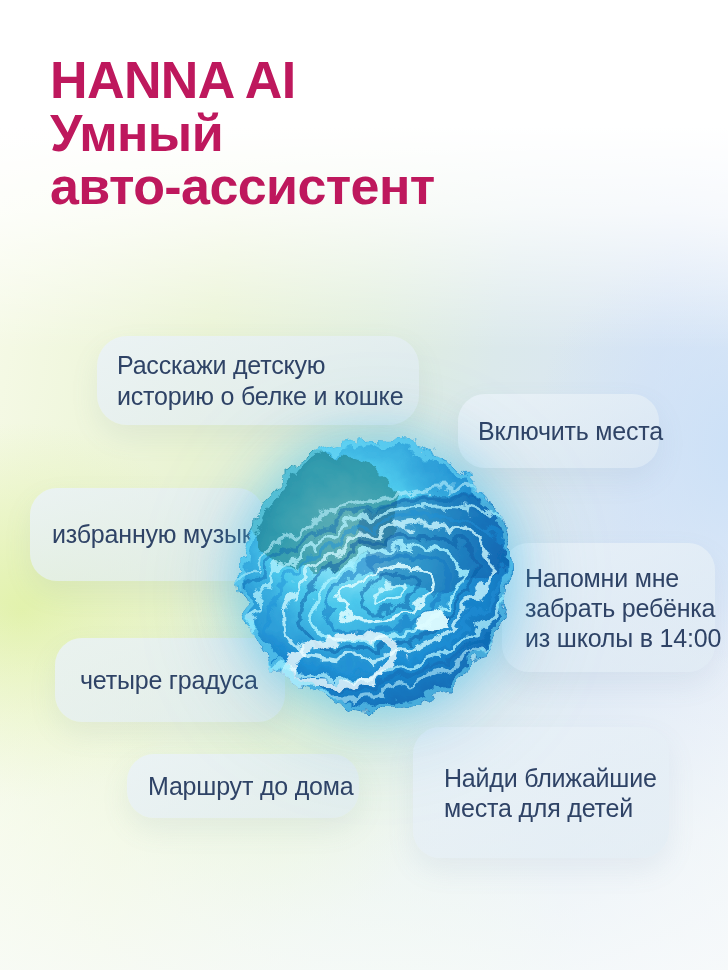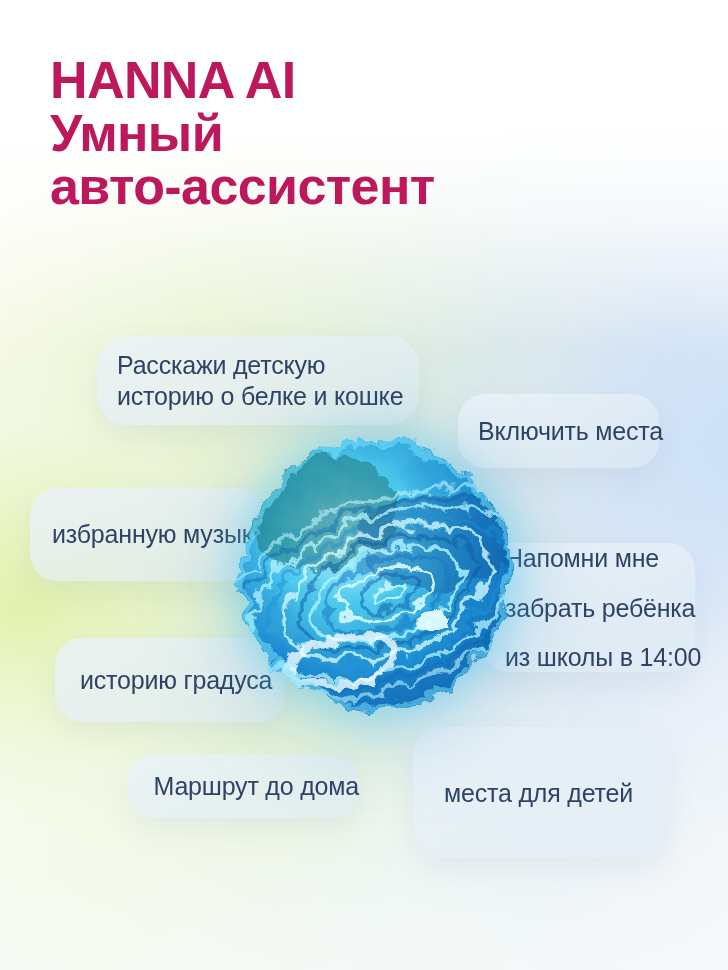--- a/index.html
+++ b/index.html
@@ -33,23 +33,23 @@
     display:flex;flex-direction:column;justify-content:center;
     background:linear-gradient(160deg,rgba(234,242,248,0.85) 0%,rgba(221,233,242,0.6) 100%);
     border-radius:27px;
     color:#2f4366;font-size:25px;line-height:31px;letter-spacing:-0.2px;font-weight:400;
     box-shadow:0 12px 28px rgba(110,140,165,0.10);
   }
   .chip span{display:block;white-space:nowrap;}
   .c-story   {left:97px;  top:336px; width:322px; height:89px;  padding-left:20px; border-radius:30px;}
   .c-screen  {left:458px; top:394px; width:201px; height:74px;  padding-left:20px;}
   .c-music   {left:30px;  top:488px; width:234px; height:93px;  padding-left:22px;}
-  .c-reminder{left:482px; top:543px; width:213px; height:129px; padding-left:23px; line-height:30px;justify-content:space-between;}
+  .c-reminder{left:502px; top:543px; width:213px; height:129px; padding-left:23px; line-height:30px;}
   .c-climate {left:55px;  top:638px; width:230px; height:84px;  padding-left:25px;}
-  .c-route   {left:127px; top:754px; width:232px; height:64px;  padding-left:21px;text-align:right;}
+  .c-route   {left:127px; top:754px; width:232px; height:64px;  padding-left:21px;}
   .c-places  {left:413px; top:727px; width:256px; height:131px; padding-left:31px; line-height:30px;}
   
   .orb{
     position:absolute;left:222px;top:420px;width:296px;height:296px;z-index:4;
     filter:drop-shadow(0 0 22px rgba(70,200,240,0.5)) drop-shadow(0 14px 44px rgba(40,150,215,0.3));
   }
   .orb svg{overflow:visible;display:block;}
 </style>
 </head>
 <body>
@@ -77,28 +77,29 @@
     <span>избранную музыку</span>
   </div>
 
   <div class="chip c-reminder">
     <span>Напомни мне</span>
     <span>забрать ребёнка</span>
     <span>из школы в 14:00</span>
   </div>
 
   <div class="chip c-climate">
-    <span>историю градуса</span>
+    <span>четыре градуса</span>
   </div>
 
   <div class="chip c-route">
     <span>Маршрут до дома</span>
   </div>
 
   <div class="chip c-places">
+    <span>Найди ближайшие</span>
     <span>места для детей</span>
   </div>
 
   <div class="orb">
     <svg viewBox="0 0 300 300" width="296" height="296">
       <defs>
         <radialGradient id="orbGrad" cx="0.40" cy="0.36" r="0.78">
           <stop offset="0" stop-color="#b9f6ff"></stop>
           <stop offset="0.33" stop-color="#4cc8ec"></stop>
           <stop offset="0.68" stop-color="#1a86cd"></stop>

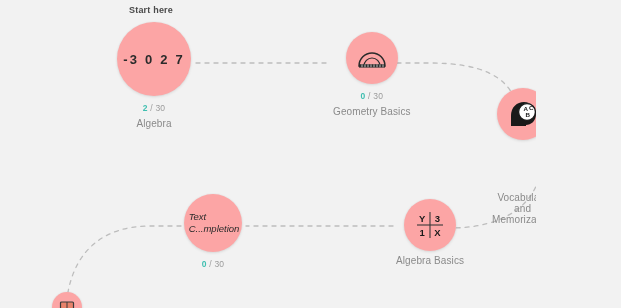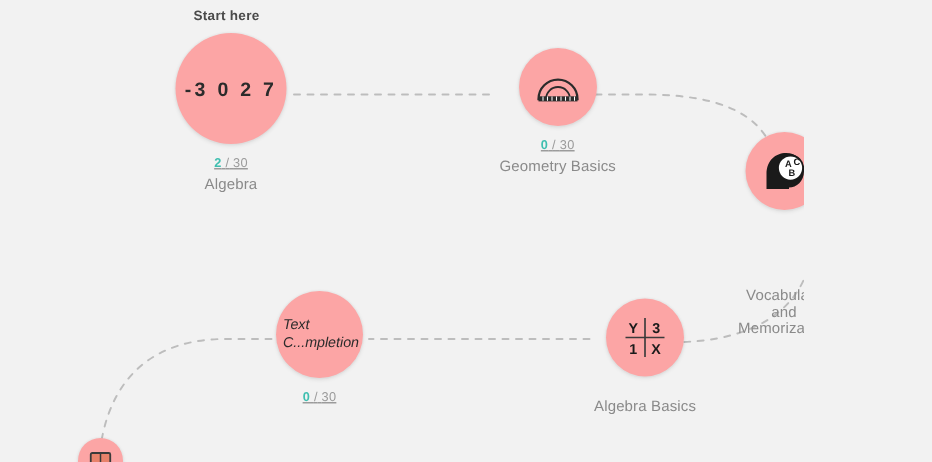--- a/index.html
+++ b/index.html
@@ -61,21 +61,20 @@
     color: #4a4a4a;
     letter-spacing: 0.2px;
     white-space: nowrap;
   }
   .node-meta {
     margin-top: 7px;
     font-size: 8.5px;
     color: #9b9b9b;
     letter-spacing: 0.2px;
     white-space: nowrap;
-    text-decoration: underline;
   }
   .node-meta .done {
     color: #3fbfb0;
     font-weight: bold;
   }
   .node-meta .done.zero {
     color: #3fbfb0;
   }
   .node-title {
     margin-top: 5px;
@@ -206,21 +205,21 @@
         <svg width="32" height="30" viewBox="0 0 32 30">
           <line x1="16" y1="2" x2="16" y2="28" stroke="#3a3a3a" stroke-width="1.1"></line>
           <line x1="3" y1="15" x2="29" y2="15" stroke="#3a3a3a" stroke-width="1.1"></line>
           <text x="8.2" y="12" text-anchor="middle" font-family="Liberation Sans, sans-serif" font-size="9.5" font-weight="bold" fill="#1a1a1a">Y</text>
           <text x="23.4" y="12" text-anchor="middle" font-family="Liberation Sans, sans-serif" font-size="9.5" font-weight="bold" fill="#1a1a1a">3</text>
           <text x="8.2" y="26" text-anchor="middle" font-family="Liberation Sans, sans-serif" font-size="9.5" font-weight="bold" fill="#1a1a1a">1</text>
           <text x="23.4" y="26" text-anchor="middle" font-family="Liberation Sans, sans-serif" font-size="9.5" font-weight="bold" fill="#1a1a1a">X</text>
         </svg>
       </div>
     </div>
-    <div class="node-title" style="margin-top:15px;">Algebra Basics</div>
+    <div class="node-title" style="margin-top:4px;">Algebra Basics</div>
   </div>
 
   <div class="node" id="node-textcompletion">
     <div class="circle-wrap">
       <div class="circle">
         <span class="tc-text">Text
 C...mpletion</span>
       </div>
     </div>
     <div class="node-meta">

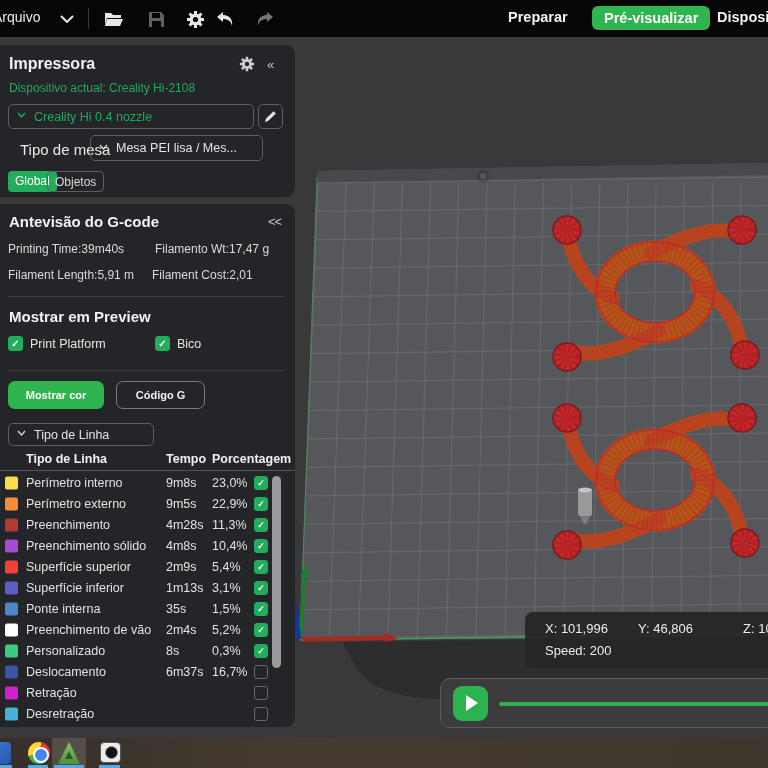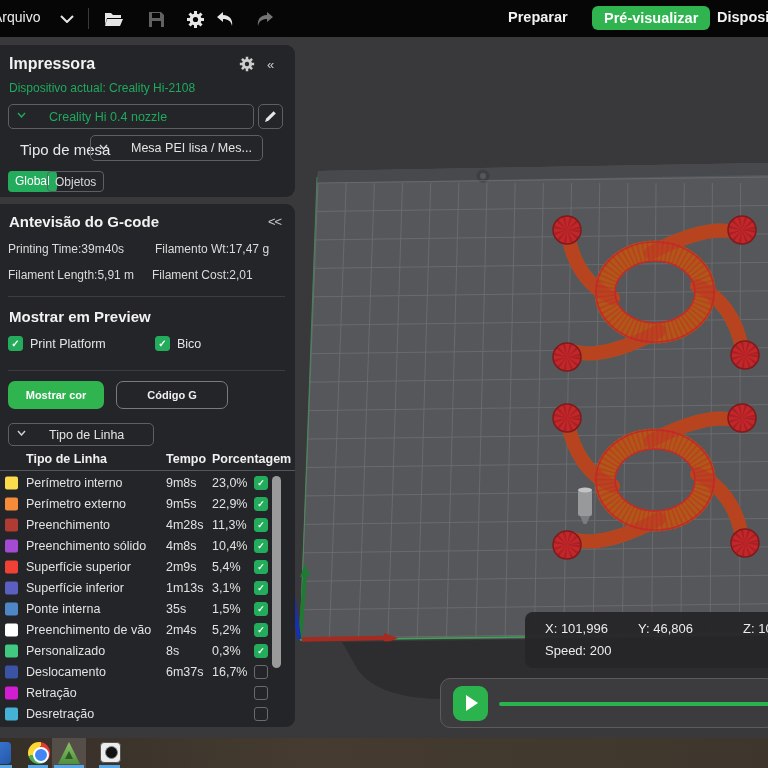--- a/index.html
+++ b/index.html
@@ -14,34 +14,34 @@
   #tb-divider { position:absolute; left:88px; top:8px; width:1px; height:21px; background:#3A3A3C; }
   .top-tab { position:absolute; top:9px; font-size:14.5px; font-weight:bold; color:#F2F2F2; white-space:nowrap; }
   #tab-preview { top:6px; background:#2FB44F; border-radius:6px; padding:4px 12px; color:#fff; }
 
   
   .panel { position:absolute; left:0; width:295px; background:#242528; border-radius:0 9px 9px 0; z-index:20; overflow:hidden; }
   #panel-printer { top:45px; height:152px; }
   #panel-gcode  { top:204px; height:523px; }
   .ptitle { position:absolute; font-weight:bold; color:#F2F2F2; }
   .greentx { color:#1EA95D; }
-  .dd { position:absolute; border:1px solid #5E5F62; border-radius:5px; display:flex; align-items:center; gap:23px; padding:0 8px; font-size:12.5px; color:#E4E4E4; background:transparent; }
+  .dd { position:absolute; border:1px solid #5E5F62; border-radius:5px; display:flex; align-items:center; gap:8px; padding:0 8px; font-size:12.5px; color:#E4E4E4; background:transparent; }
   .chev { width:9px; height:9px; flex:0 0 auto; display:inline-block; }
   .chev svg { display:block; }
   .collapse { position:absolute; color:#C9C9C9; font-size:13px; letter-spacing:-1px; }
   .divline { position:absolute; left:8px; width:277px; height:1px; background:#3C3D40; }
   .cbx { display:inline-flex; width:15px; height:15px; border-radius:3px; align-items:center; justify-content:center;
          font-size:10px; color:#fff; border:1.5px solid #6A6A6A; background:transparent; }
   .cbx.on { background:#22AC5C; border-color:#22AC5C; font-weight:bold; }
   .cbrow { position:absolute; display:flex; align-items:center; gap:7px; font-size:12.5px; color:#E4E4E4; }
 
   .btn { position:absolute; height:28px; border-radius:7px; display:flex; align-items:center; justify-content:center;
          font-size:11px; font-weight:bold; }
   #btn-showcolor { left:8px; top:177px; width:96px; background:#2FB44F; color:#fff; }
-  #btn-gcode { left:116px; top:177px; width:112px; background:transparent; border:1px solid #7A7A7C; color:#F0F0F0; }
+  #btn-gcode { left:116px; top:177px; width:89px; background:transparent; border:1px solid #7A7A7C; color:#F0F0F0; }
 
   .stat { position:absolute; font-size:12px; color:#DBDBDB; white-space:nowrap; }
 
   
   .th { position:absolute; top:248px; font-size:12.5px; font-weight:bold; color:#F0F0F0; white-space:nowrap; }
   #hdr-line { position:absolute; left:0; top:266px; width:295px; height:1px; background:#55565A; }
   #lt-rows { position:absolute; left:0; top:268px; width:295px; }
   .lt-row { position:relative; height:21px; }
   .lt-row span { position:absolute; top:50%; transform:translateY(-50%); font-size:12.5px; color:#E2E2E2; white-space:nowrap; }
   .swatch { left:5px; width:13px; height:13px; border-radius:2px; }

──────

Work item.
Would you please return all lines from the listing above that contain "style"?

Solution to this problem.
 </style>
-    <div class="node-title" style="margin-top:15px;">Algebra Basics</div>
+    <div class="node-title" style="margin-top:4px;">Algebra Basics</div>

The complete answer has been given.